* _WHAT TO PRODUCE_:
From the data below, return all lines holding the string "Volume".

____ DATA UNDER STUDY

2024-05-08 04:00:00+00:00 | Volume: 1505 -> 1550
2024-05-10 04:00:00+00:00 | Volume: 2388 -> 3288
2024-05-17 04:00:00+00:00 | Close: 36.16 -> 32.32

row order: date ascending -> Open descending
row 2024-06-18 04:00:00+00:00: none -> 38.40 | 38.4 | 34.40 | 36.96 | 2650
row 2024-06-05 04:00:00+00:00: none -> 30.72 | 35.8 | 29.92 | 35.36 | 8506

________

* _REPLY_:
2024-05-08 04:00:00+00:00 | Volume: 1505 -> 1550
2024-05-10 04:00:00+00:00 | Volume: 2388 -> 3288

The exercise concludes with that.